“That’s—all—right!” approved the boy. “Now—let’s see. A Silver Doctor—this fellow? Don’t you think? I’ve had great luck with that fly. It’s a pretty decent fly.” The owner of the fly-book took his orders and annexed the Silver Doctor to the leader.
“Now—tail-fly. That’s important. Let—me—see.”
But the willing horse suddenly took the bit in his mouth. Bradlee pointed out a patch of scarlet with his forefinger. “I want that one,” he stated.
The boy laughed. “The Scarlet Ibis?” he inquired, like a kind but pitying father. “That wouldn’t do, I’m afraid. That’s too—crude, you see. That’s good for very dark days and very wild waters, where no one has ever fished, and they’re not educated. I’m afraid they’d know better than a Scarlet Ibis at Profanity Pool.”
But the man, so docile up to now, acquired a setness about the mouth. “I want the Scarlet Ibis. I like the name of it, and red is the color I like, and I have an idea it will bring me luck.”
There was something in the large m’sieur, when he spoke in this way, which made one see that he was accustomed to manage things; this was different from the meek scholar of the kindergarten class in fishing.

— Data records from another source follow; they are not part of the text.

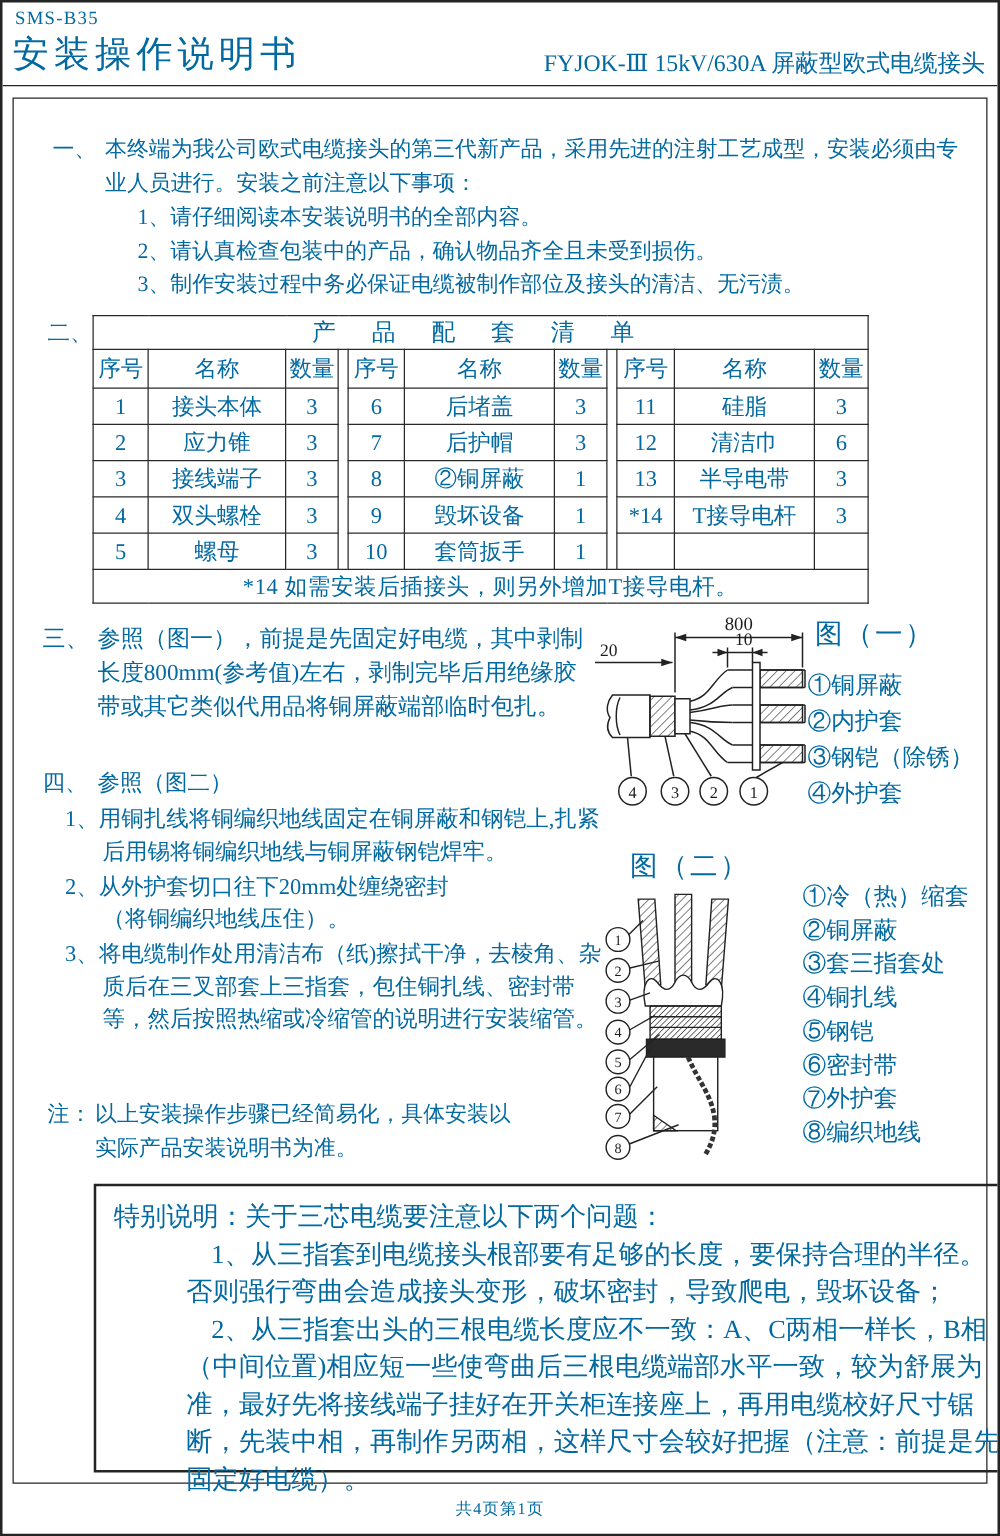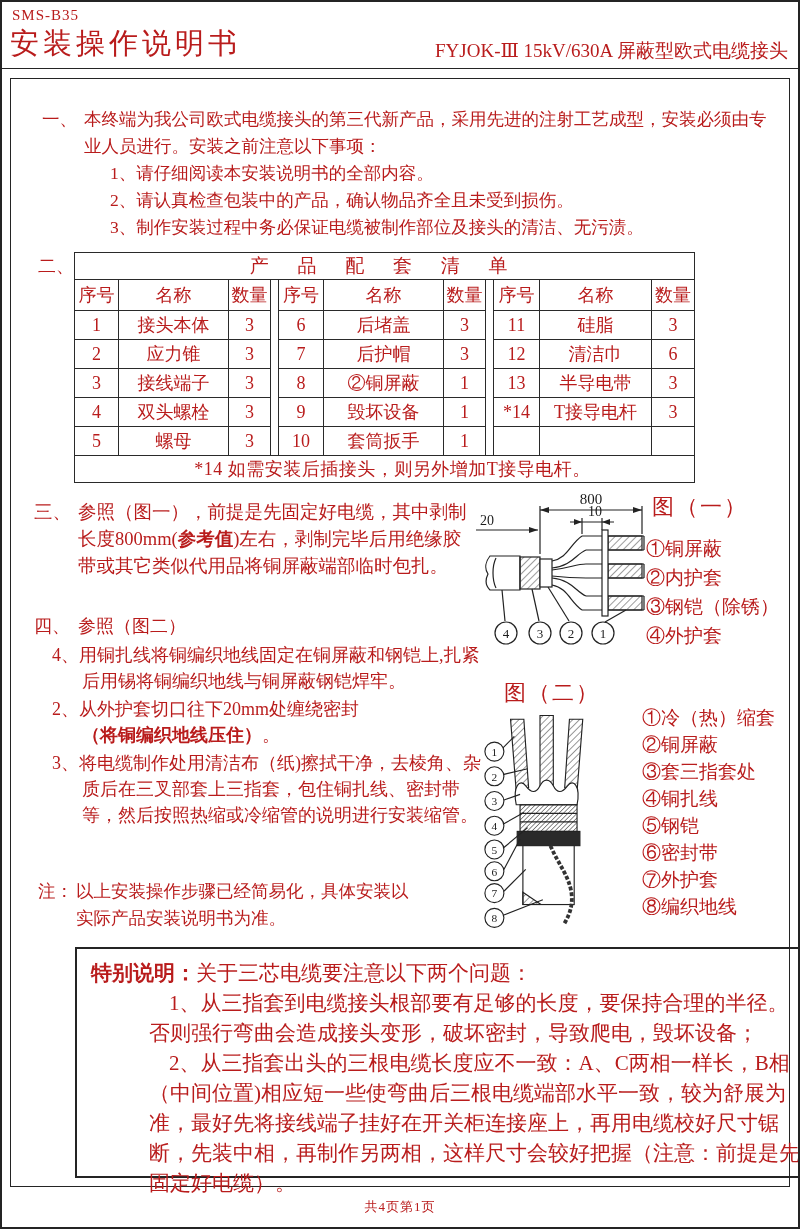"SMS-B35" #page { color: #b91c1c -> #0369a1 }
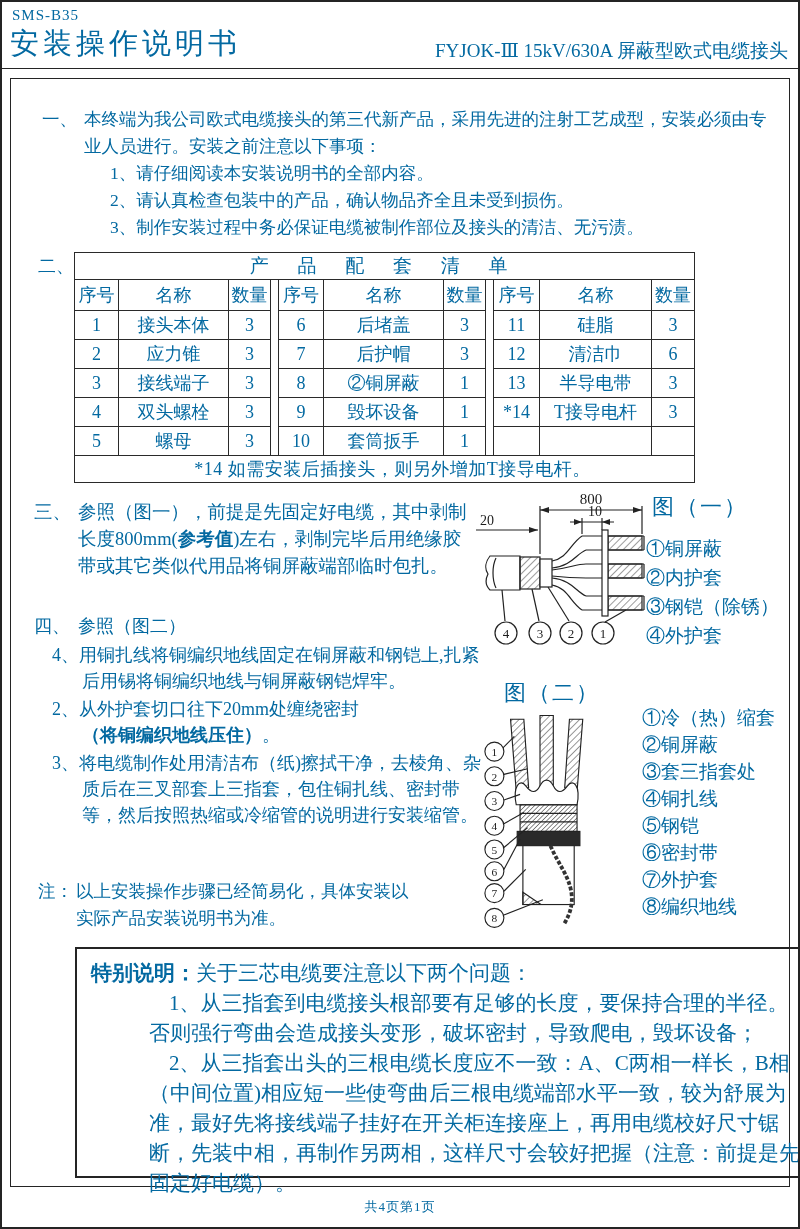"参考值" b { font-weight: bold -> normal }
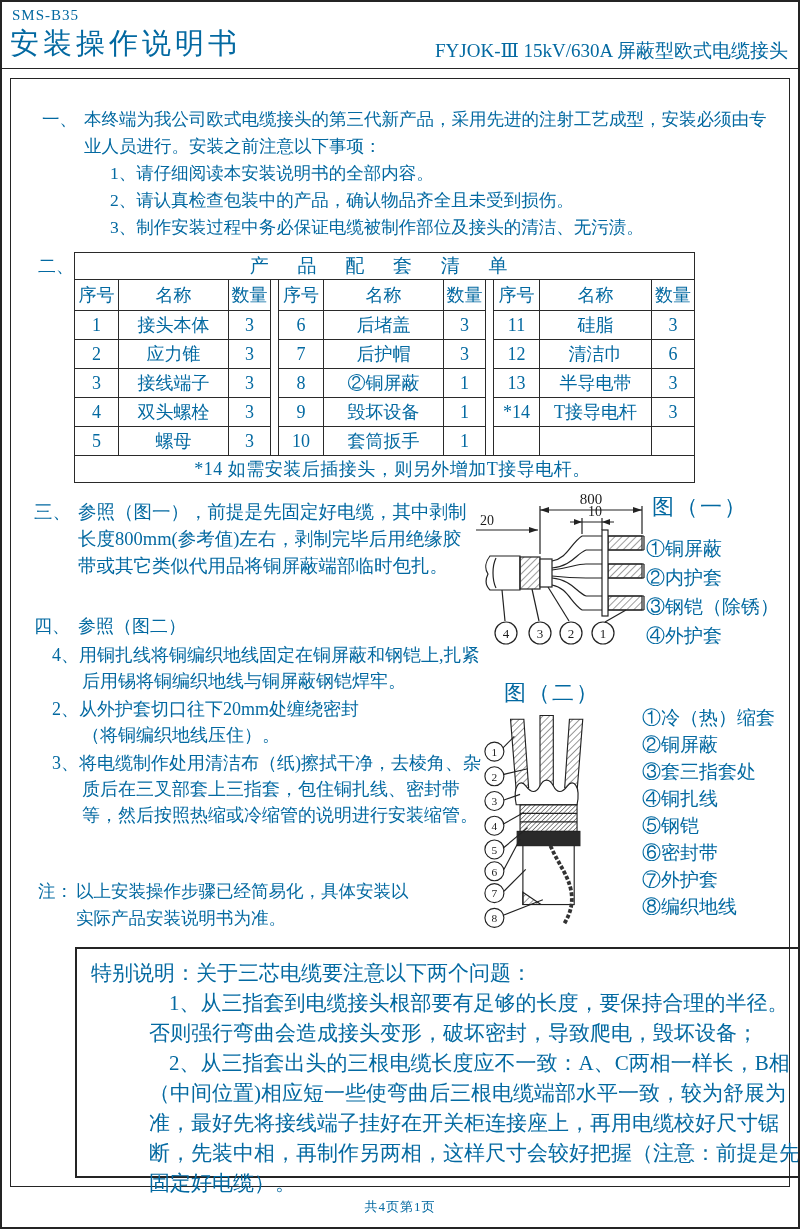"4、用铜扎线将铜编织地线固定在铜屏蔽和钢铠上,扎紧后用锡将铜编织地线与铜屏蔽钢铠" div.item { text: 4 -> 1 }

Jack yielded at once and with cordiality.
“Of course, if you’ve got a hunch,” he agreed with his young-elderly benevolence. “Maybe it will bring you luck.”
And the large m’sieur, smiling inwardly, felt that he had been allowed the Scarlet Ibis by an indulgent superior, yet liked the lad no less.
When the thick mists that had blanketed the lake all night were blowing in streamers along the shore and curving to the alders in the damp morning wind; when the forest was a black mass below, but dividing above into spires of spruce-trees under the mystical glow which fast loosed the night-bound shadows; when the grasses in the little beaver meadows were stiff with cold, wet silver, the man and the boy, leaving the guides in camp, started up-stream to Profanity Pool. It was hard to follow the portage at first, so dark it was; a hush was through the woods; no breeze stirred here away from the lake; no little beast rustled; no bird fluttered; the underworld was fast asleep. One felt like a knight of Arthur adventuring into a Merlin-guarded forest.
Even when the two fishermen reached the pool it was dark enough to make the footing uncertain as one crossed from rock to rock, to the sand-bar where the Indian tea-bushes grew, their small old-rose-colored blossoms frosted with dew, and over them in the dim light the same mysterious stillness, as if the night’s sleep were not yet ended. Also it was very cold; the chill crept through sweaters and flannel shirts, through flesh and blood and into the bones and the marrow, as they sat down to put the rod together. Instinctively they spoke in low voices, not to waken the drowsy forest. Then arrows of sunlight shot and caught in the tops of the spruces and crept ever downward. One could see the quiet pool now, and the dark, wet log lying lengthwise, and the brown water; not a stir of life on that level surface, yet under it the great trout must be waking.